Bab 36. Berdiaman

16.2K 525 7
                                    

Di dalam mobil kami kembali terdiam, lebih ke aku yang mendiamkannya,. Jangankan berbicara, menoleh kearahnya saja tidak. Aku masih marah padanya. Aku tak ingin sepatah kata yang keluar dari mulut ku nanti nya akan menyakiti.

Begitu tiba beliau turun lebih dulu membukakan pintu untukku, aku turun tanpa bersuara dan melenggang masuk kedalam rumah, langsung ku tuju kamarku, merebahkan diri ke atas tempat tidur.
Meski pak Vand telah meminta maaf dan berjanji tak akan lagi bertemu mantan istrinya, tapi itu belum membuatku tenang.

Tok! Tok! Tok!

Aku terdiam di atas tempat tidur tak menanggapi ketukan itu apa lagi membukanya, aku hanya ingin sendiri saja untuk saat ini. Bahkan ku dengar daun pintu di buka, aku tetap diam berbaring dengan mata tak terpejam.

"Riana,." panggilnya

"Hum,"

Beliau masuk duduk di sampingku, mengusap rambutku lembut. Biasanya jika diperlakukan seperti itu aku bagai cacing kepanasan ingin beliau terus memanjakan ku, tapi kali ini tidak. Aku benar-benar tak ingin di ganggu.

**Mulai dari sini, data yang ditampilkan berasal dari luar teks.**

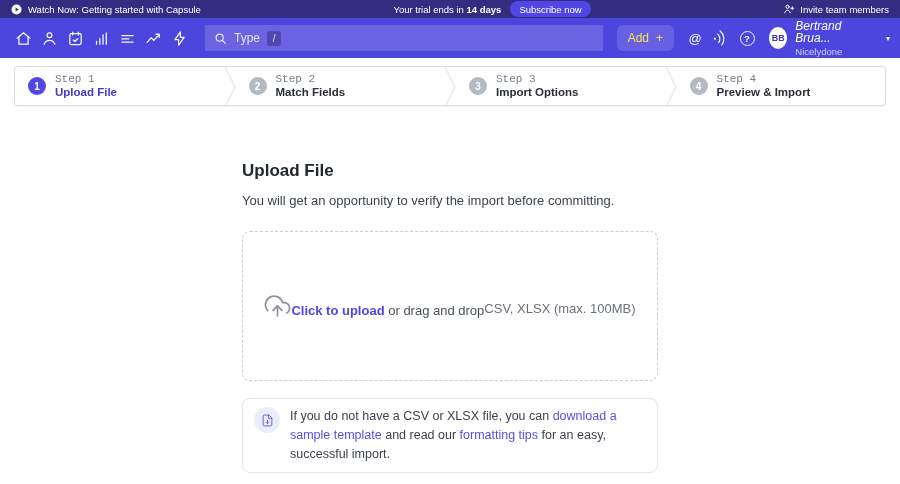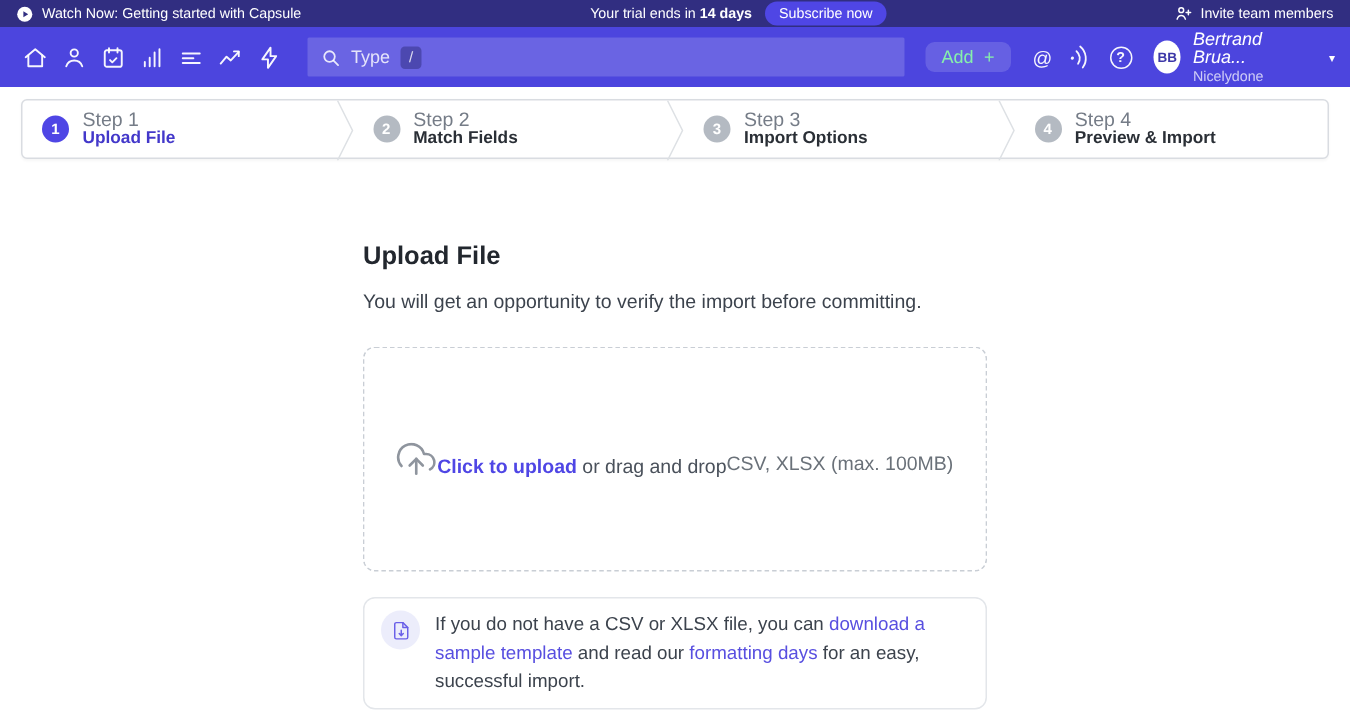--- a/index.html
+++ b/index.html
@@ -44,8 +44,8 @@
     line-height: 15px; text-align: center; font-size: 10px; padding: 0 3px;
   }
   .add-btn {
-    margin-left: 14px; height: 20px; padding: 0 11px; border: none; cursor: pointer;
-    background: rgba(255,255,255,0.15); border-radius: 6px; color: #86efac;
+    margin-left: 14px; height: 26px; padding: 0 11px; border: none; cursor: pointer;
+    background: rgba(255,255,255,0.15); border-radius: 6px; color: #fde047;
     font-family: inherit; font-size: 12px; display: flex; align-items: center; gap: 7px;
   }
   .nav-right { display: flex; align-items: center; margin-left: 8px; }

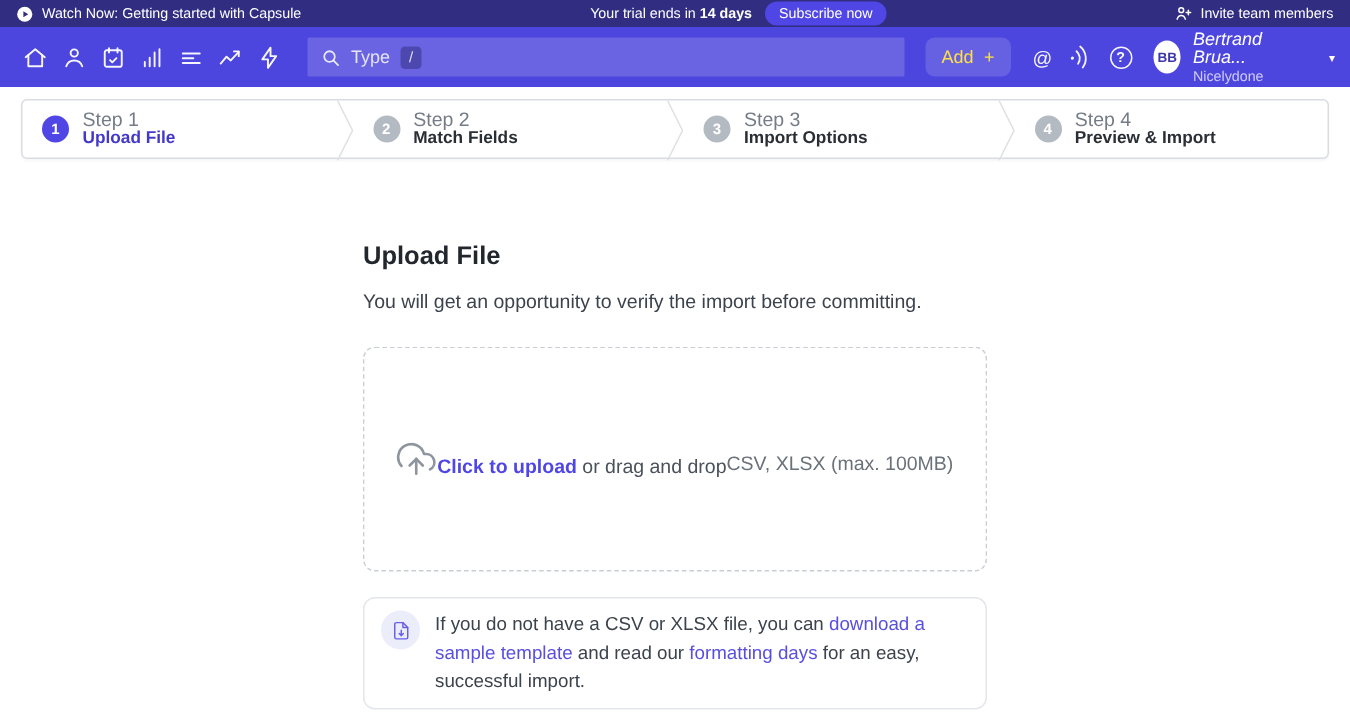--- a/index.html
+++ b/index.html
@@ -77,7 +77,7 @@
     flex-shrink: 0;
   }
   .step.active .step-circle { background: #4f46e5; }
-  .step-label { font-size: 13px; color: #757c87; line-height: 11px; }
+  .step-label { font-size: 11px; color: #757c87; line-height: 11px; font-family: Liberation Mono, monospace; }
   .step-title { font-size: 11.5px; font-weight: 700; color: #2a2f36; line-height: 14px; }
   .step.active .step-title { color: #4338ca; }
   .step-sep { flex-shrink: 0; display: flex; }

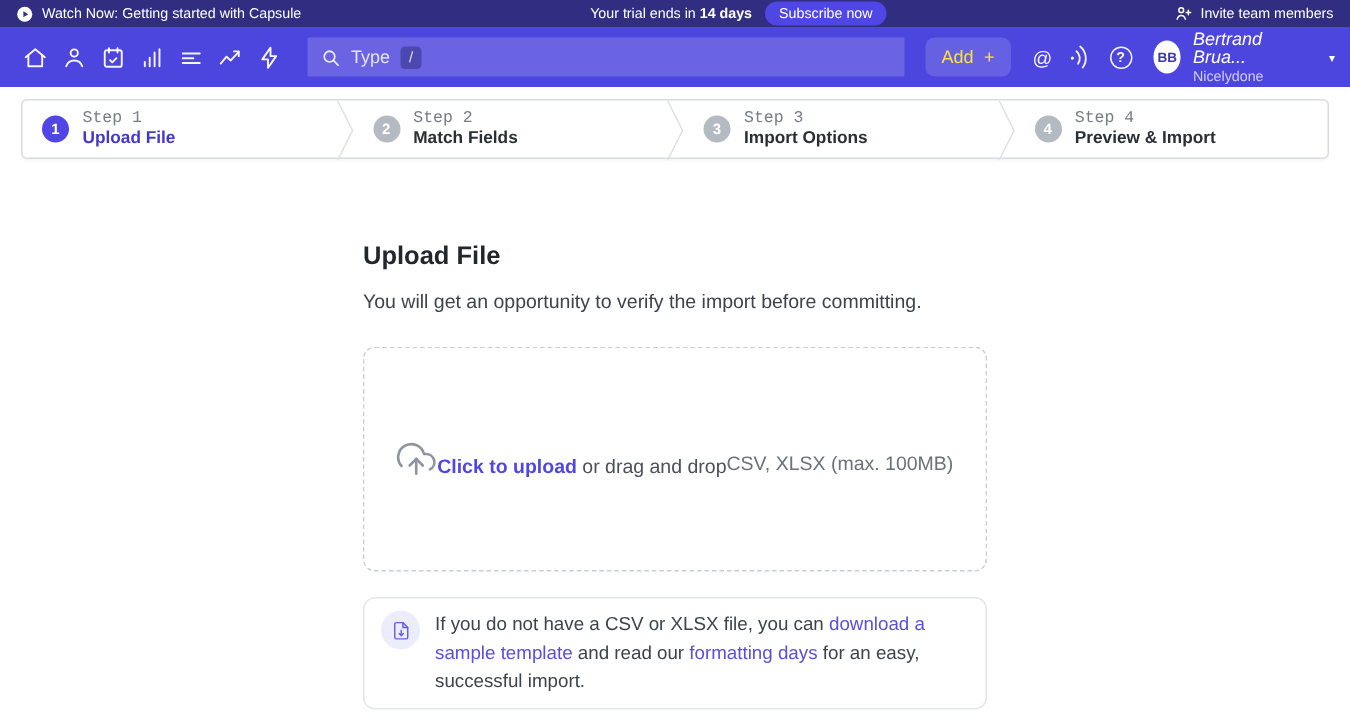--- a/index.html
+++ b/index.html
@@ -306,7 +306,7 @@
           <path d="M12 11.5v6M9.5 15.5l2.5 2.5 2.5-2.5"></path>
         </svg>
     </span>
-    <span class="help-text"><span>If you do not have a CSV or XLSX file, you can </span><a class="help-link">download a sample template</a><span> and read our </span><a class="help-link">formatting days</a><span> for an easy, successful import.</span></span>
+    <span class="help-text"><span>If you do not have a CSV or XLSX file, you can </span><a class="help-link">download a sample template</a><span> and read our </span><a class="help-link">formatting tips</a><span> for an easy, successful import.</span></span>
   </div>
 </div>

"Tolong tinggalkan saya sendiri" pintaku, untuk pertama kalinya aku berani mengusirnya di mana aku selalu membutuhkannya.

"Saya akan tetap di sini"

Ia ikut berbaring di belakang ku, dan mendekap ku. Seketika air mata mulai berbaris di pelupuk mata.

"Saya ingin sendiri pak"

Ia tak perduli, malah makin mengeratkan pelukannya.

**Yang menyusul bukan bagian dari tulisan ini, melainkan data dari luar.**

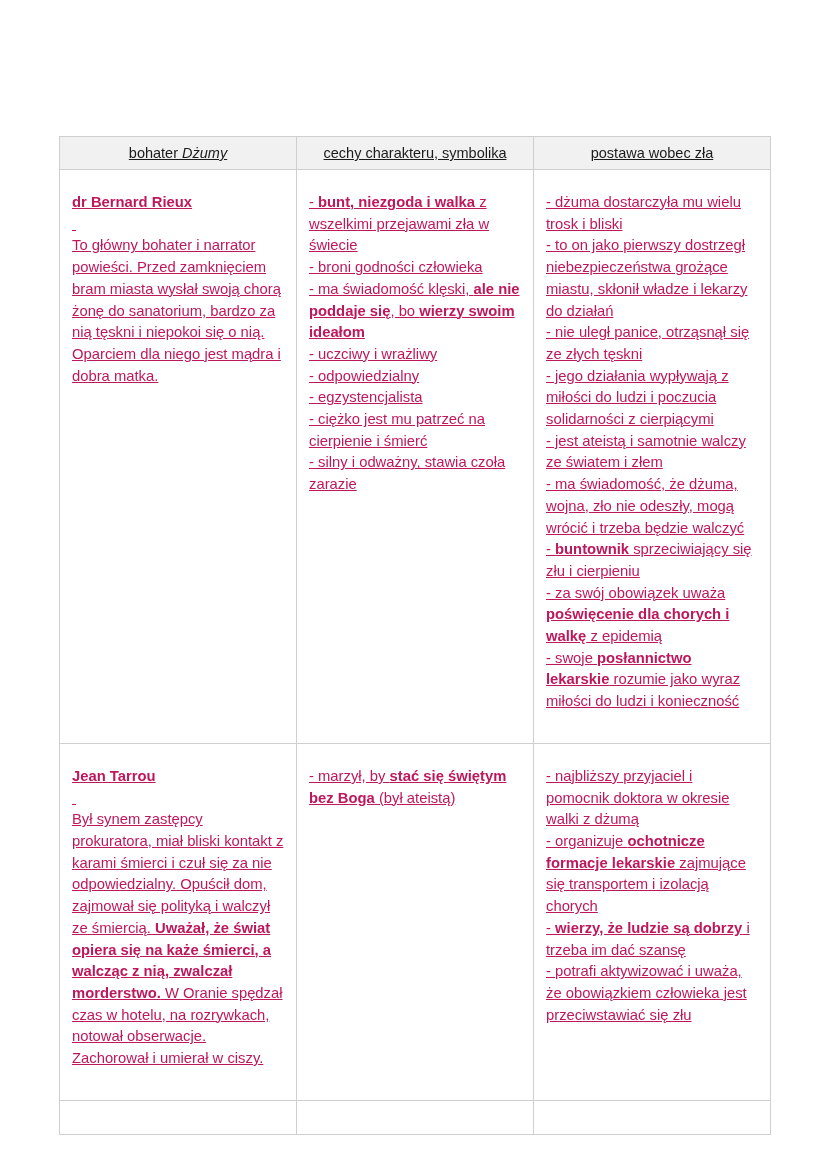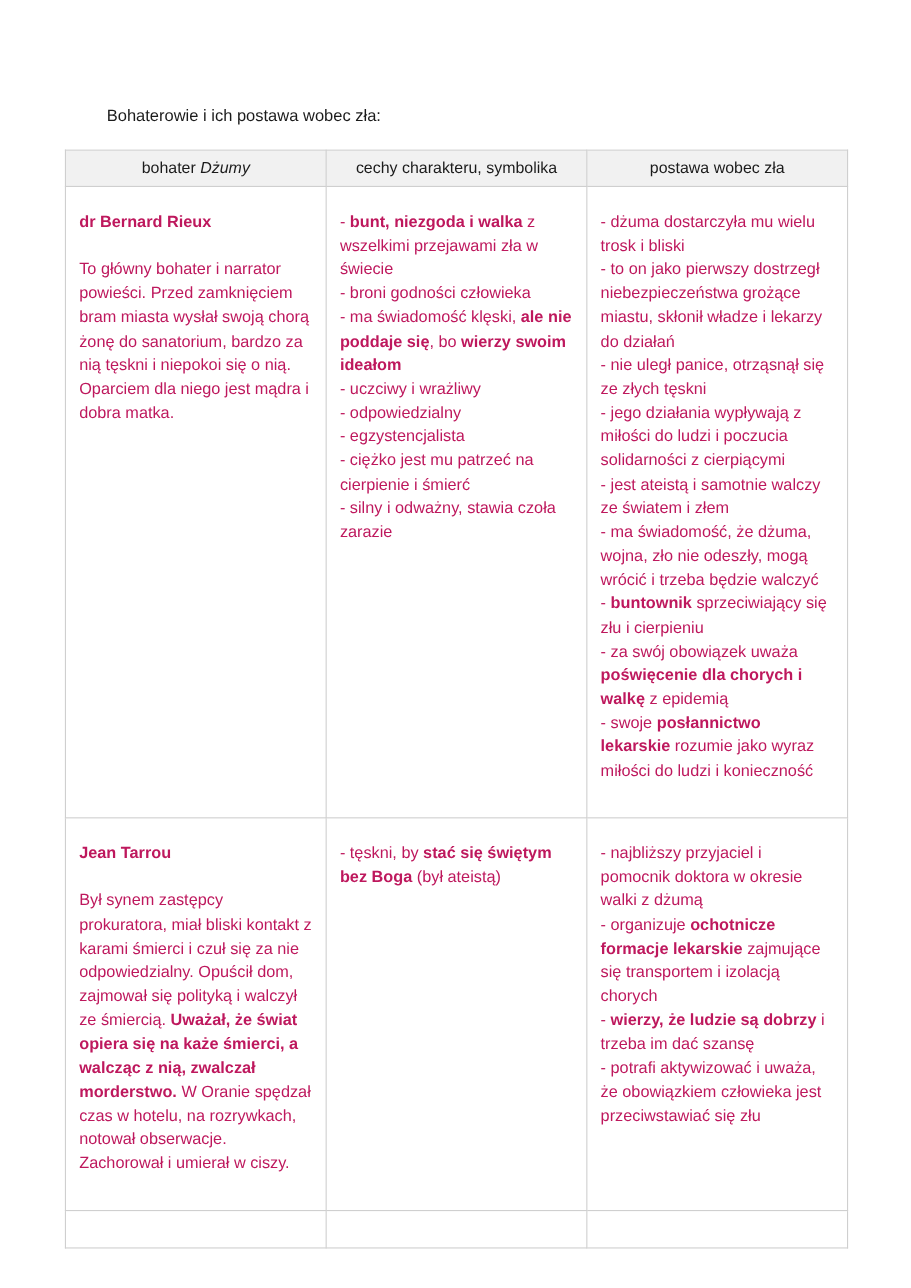--- a/index.html
+++ b/index.html
@@ -64,7 +64,6 @@
 
 <div class="page">
 
-  <div class="heading">Bohaterowie i ich postawa wobec zła:</div>
 
   <table class="characters">
     <colgroup>

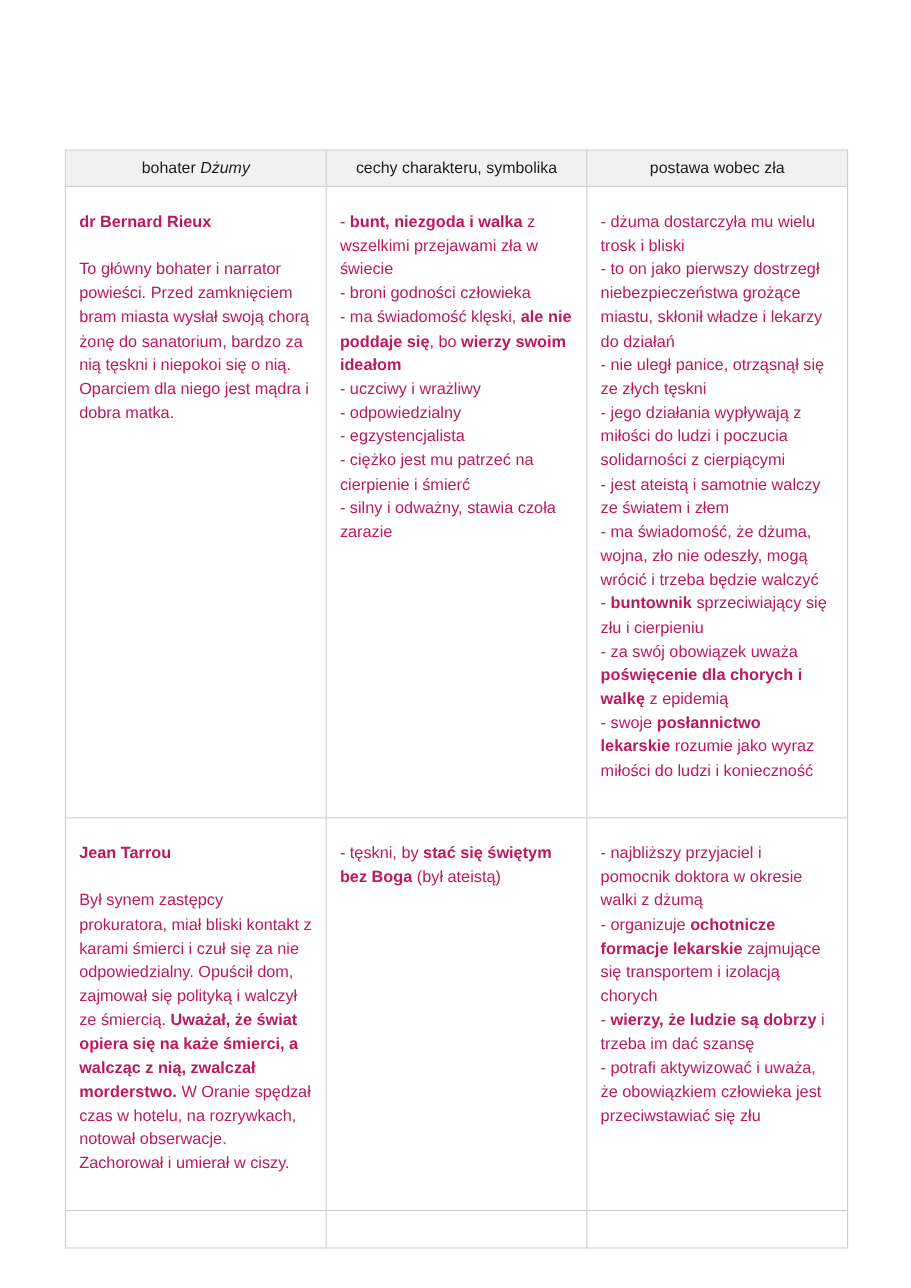--- a/index.html
+++ b/index.html
@@ -37,6 +37,7 @@
   th, td {
     border: 1px solid #cfcfcf;
     vertical-align: top;
+    text-decoration: underline;
   }
   th {
     background: #f1f1f1;

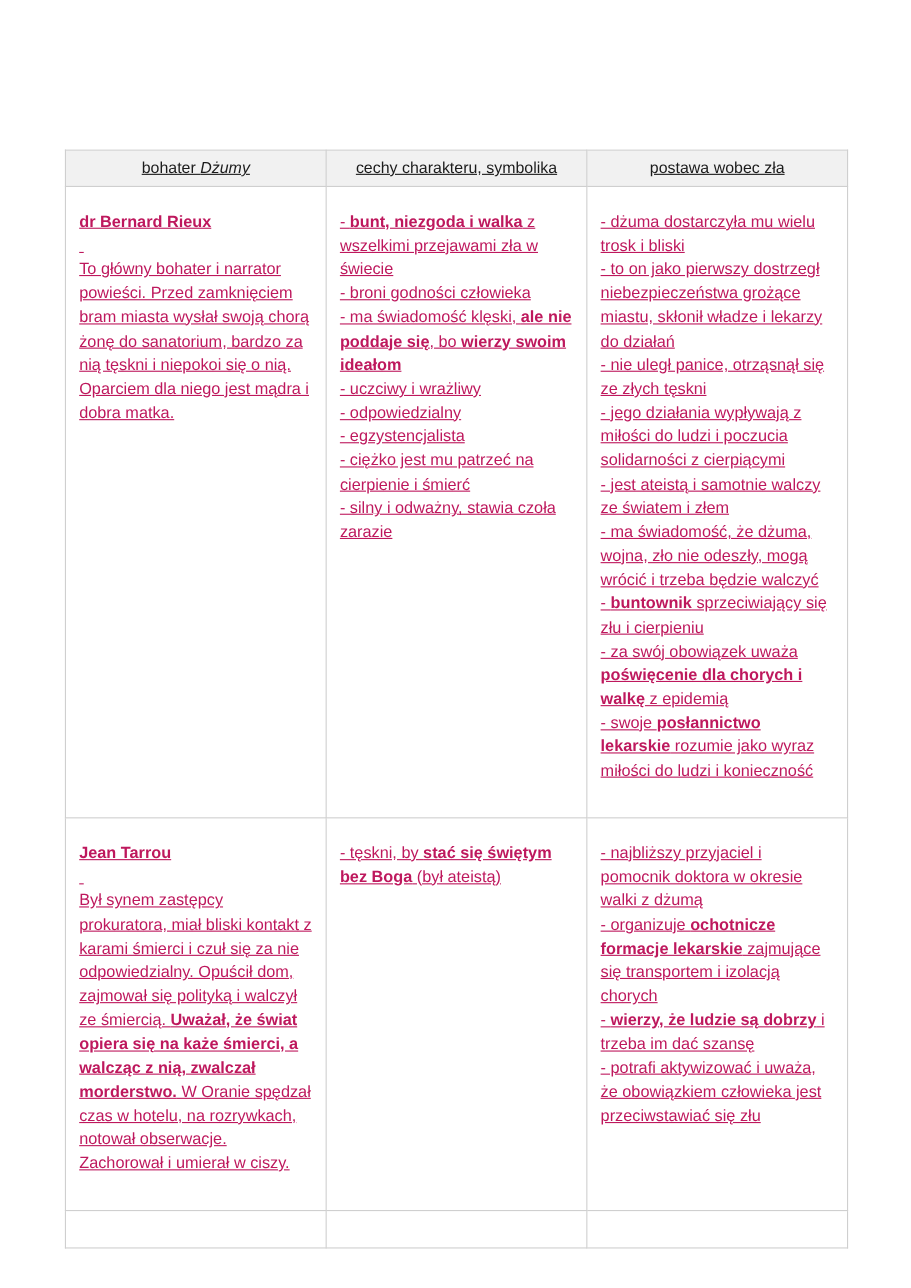--- a/index.html
+++ b/index.html
@@ -115,7 +115,7 @@
             <p><span>Był synem zastępcy prokuratora, miał bliski kontakt z karami śmierci i czuł się za nie odpowiedzialny. Opuścił dom, zajmował się polityką i walczył ze śmiercią. </span><span class="b">Uważał, że świat opiera się na każe śmierci, a walcząc z nią, zwalczał morderstwo.</span><span> W Oranie spędzał czas w hotelu, na rozrywkach, notował obserwacje. Zachorował i umierał w ciszy.</span></p>
           </td>
           <td>
-            <p><span>- tęskni, by </span><span class="b">stać się świętym bez Boga</span><span> (był ateistą)</span></p>
+            <p><span>- marzył, by </span><span class="b">stać się świętym bez Boga</span><span> (był ateistą)</span></p>
           </td>
           <td>
             <p><span>- najbliższy przyjaciel i pomocnik doktora w okresie walki z dżumą</span></p>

"Saya harus bagaimana biar kamu memaafkan saya"

"Berhenti bertemu apa lagi berhubungan dengan mantan istri pak Vand"

"Iya" jawabnya segera

Untuk pertama kalinya kami merasakan tidur siang bersama untuk pertama kalinya setelah menikah.

Bangun-bangunku tak mendapatinya di sampingku, aku segera turun dari tempat tidur mencari ke kamar beliau tapi tak ada, aku mencarinya ke semua ruangan juga tak ada, aku kembali paranoid beliau pergi menemui mantan istrinya. Ku putuskan menghubunginya.

Tut..
Tut..
Tut..

Entah di mana beliau, dan apa yang ia lakukan hingga tak mengangkat panggilan dariku. Ku putuskan mengirim pesan.

"Pak Vand di mana?"

"Kok pak Vand tidak bilang kalau keluar"

"Pak Vand pergi menemui mbak Amelia lagi!?"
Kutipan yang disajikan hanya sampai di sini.